Figure 2 and 3 show the iK-Means clustering results for primary and secondary according to the chosen pupil charactertics. The size of cluster varies more in primary than secondary schools, respectively ranging from 9 to 872 schools and 43 to 230 schools. Cluster 6 with only 9 primary schools is removed from the results appearing in the next blog of this series as it does not contain enough schools and still has a wide variation in terms the percentage of pupils with persistent absence.


As shown by the figures below the clusters are relatively homogenous in terms of the clustering variables with small within cluster variations.

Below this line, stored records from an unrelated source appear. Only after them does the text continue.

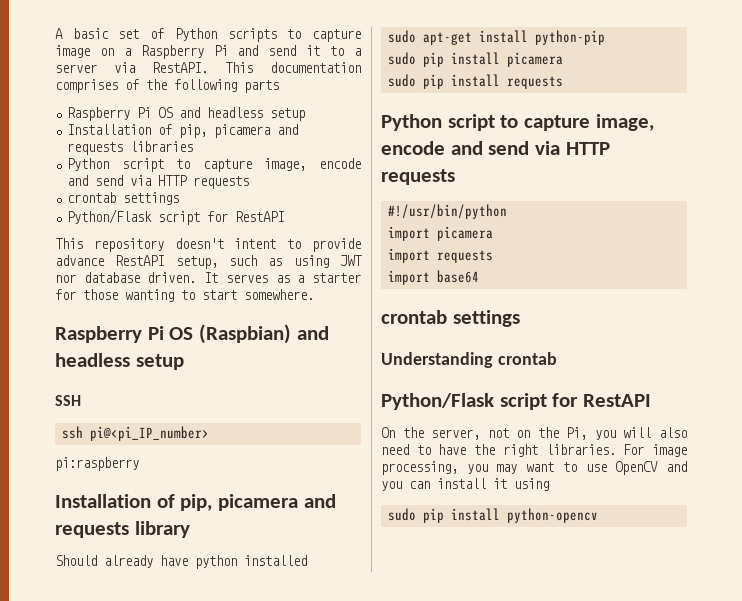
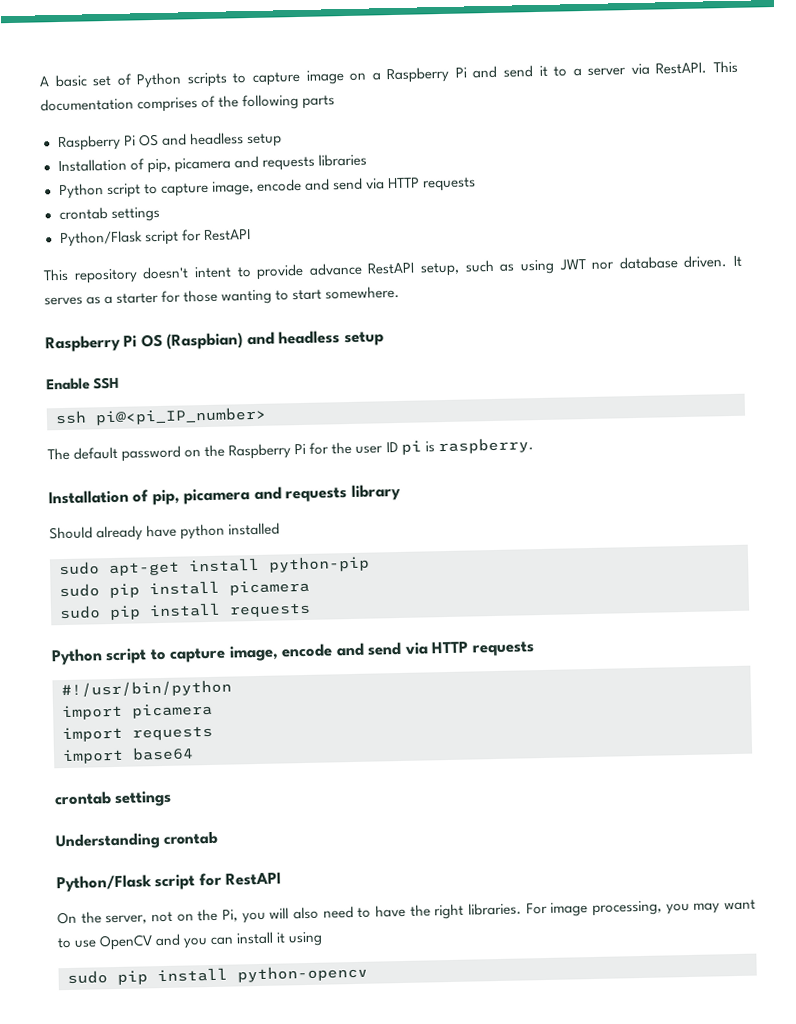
- SSH
+ Enable SSH
- pi:raspberry
+ The default password on the Raspberry Pi for the user ID pi is raspberry.

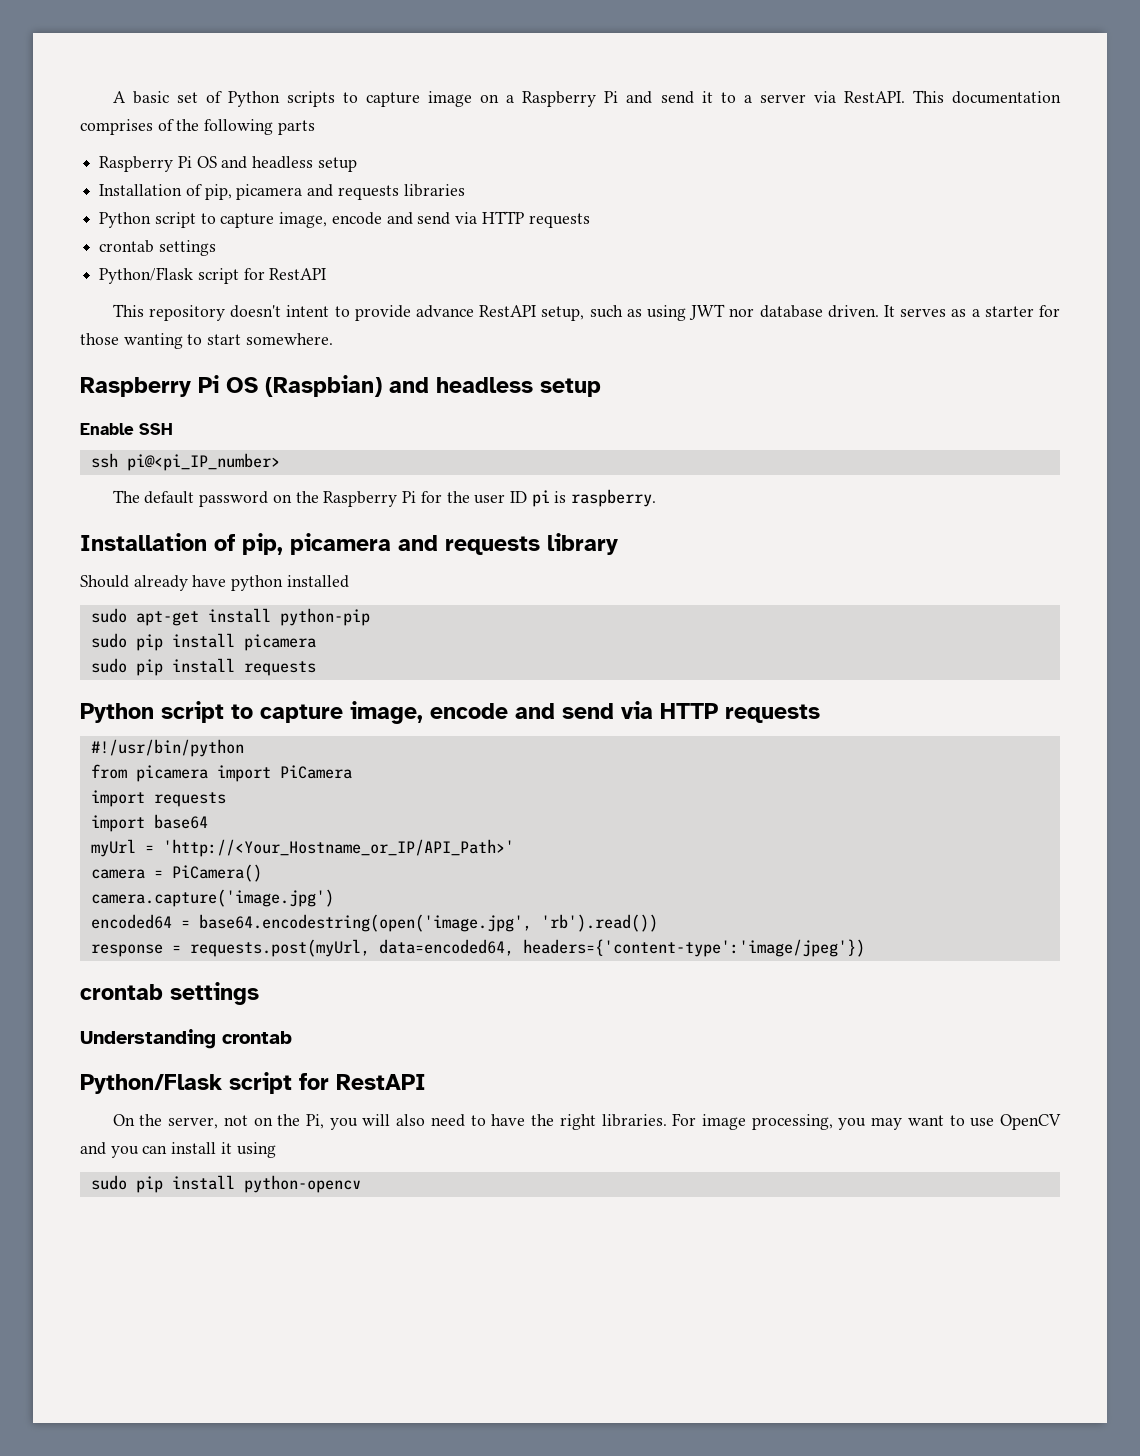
- import picamera
+ from picamera import PiCamera
+ myUrl = 'http://<Your_Hostname_or_IP/API_Path>'
+ camera = PiCamera()
+ camera.capture('image.jpg')
+ encoded64 = base64.encodestring(open('image.jpg', 'rb').read())
+ response = requests.post(myUrl, data=encoded64, headers={'content-type':'image/jpeg'})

Given that adding clustering variables to the algorithm compromised the homogeneity of the clusters, it is possible that the school groups presented in this blog still do not sufficiently mitigate the differences in schools' contexts. Thus, not allowing for fully fair comparisons to be made between schools. However, Reform is not aware of any other model that has clustered schools in a fairer way than this.

Further research

Finding the appropriate methodology to assess value for money in schools is crucial to the research in this field. Previous attempts have assessed the merits of different quantitative techniques in the evaluation of value for money in schools. Smith and Street warned that some methods should not be used to make a judgement on value for money in schools due to data quality issues. Other methods were found to produce school rankings that were extremely sensitive to the variables specified in the model. To Reform's knowledge no other attempt has been made to use a machine learning technique (i.e. iK-Means) to cluster similar schools together. Despite the experimental nature of this work and the uncertainty that lies in the appropriateness of the clusters, Reform believes that the application of this innovative methodology is a beneficial contribution to research in this field, and that further experimentation would be valuable.



[1] Han, Jiawei, Micheline Kamber, and Jian Pei. '10 - Cluster Analysis: Basic Concepts and Methods'. In Data Mining: Concepts and Techniques (Third Edition), Jiawei Han, Micheline Kamber, Jian Pei. Boston: Morgan Kaufmann, 2012.

[2] Mirkin, Boris. Core Concepts in Data Analysis: Summarization, Correlation and Visualization. London: Springer London, 2011.